◆ **Required work**: Take the lines below between the one holding "[47,614,400,633] soutient ses" and the one holding "[32,383,380,405] Overview of", inclusive, and copy them exactly. Add nothing.

Given records: Begin

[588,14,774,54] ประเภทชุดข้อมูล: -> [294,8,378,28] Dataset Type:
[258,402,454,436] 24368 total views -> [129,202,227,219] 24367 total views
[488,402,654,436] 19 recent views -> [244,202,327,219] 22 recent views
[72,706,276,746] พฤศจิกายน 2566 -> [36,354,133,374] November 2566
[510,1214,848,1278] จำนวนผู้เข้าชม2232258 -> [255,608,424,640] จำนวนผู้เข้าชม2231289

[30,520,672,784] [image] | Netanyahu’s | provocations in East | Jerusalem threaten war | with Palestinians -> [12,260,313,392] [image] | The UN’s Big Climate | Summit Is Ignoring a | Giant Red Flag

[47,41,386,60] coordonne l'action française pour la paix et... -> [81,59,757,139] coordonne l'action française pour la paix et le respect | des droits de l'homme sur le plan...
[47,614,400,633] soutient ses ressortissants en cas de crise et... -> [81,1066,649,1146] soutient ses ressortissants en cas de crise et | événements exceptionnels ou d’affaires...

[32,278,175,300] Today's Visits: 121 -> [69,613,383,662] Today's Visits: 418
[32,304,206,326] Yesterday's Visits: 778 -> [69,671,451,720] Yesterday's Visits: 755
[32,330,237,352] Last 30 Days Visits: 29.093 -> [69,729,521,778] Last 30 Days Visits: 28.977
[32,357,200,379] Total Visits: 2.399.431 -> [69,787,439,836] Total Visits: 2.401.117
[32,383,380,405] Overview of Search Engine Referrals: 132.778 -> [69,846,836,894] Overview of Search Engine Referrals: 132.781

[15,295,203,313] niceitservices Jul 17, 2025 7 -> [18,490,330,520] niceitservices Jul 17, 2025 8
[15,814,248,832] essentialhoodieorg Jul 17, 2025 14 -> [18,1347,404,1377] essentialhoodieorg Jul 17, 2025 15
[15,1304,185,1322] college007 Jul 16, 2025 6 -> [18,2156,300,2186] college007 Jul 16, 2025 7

Given records: End

◆ **Written response**:
[47,614,400,633] soutient ses ressortissants en cas de crise et... -> [81,1066,649,1146] soutient ses ressortissants en cas de crise et | événements exceptionnels ou d’affaires...

[32,278,175,300] Today's Visits: 121 -> [69,613,383,662] Today's Visits: 418
[32,304,206,326] Yesterday's Visits: 778 -> [69,671,451,720] Yesterday's Visits: 755
[32,330,237,352] Last 30 Days Visits: 29.093 -> [69,729,521,778] Last 30 Days Visits: 28.977
[32,357,200,379] Total Visits: 2.399.431 -> [69,787,439,836] Total Visits: 2.401.117
[32,383,380,405] Overview of Search Engine Referrals: 132.778 -> [69,846,836,894] Overview of Search Engine Referrals: 132.781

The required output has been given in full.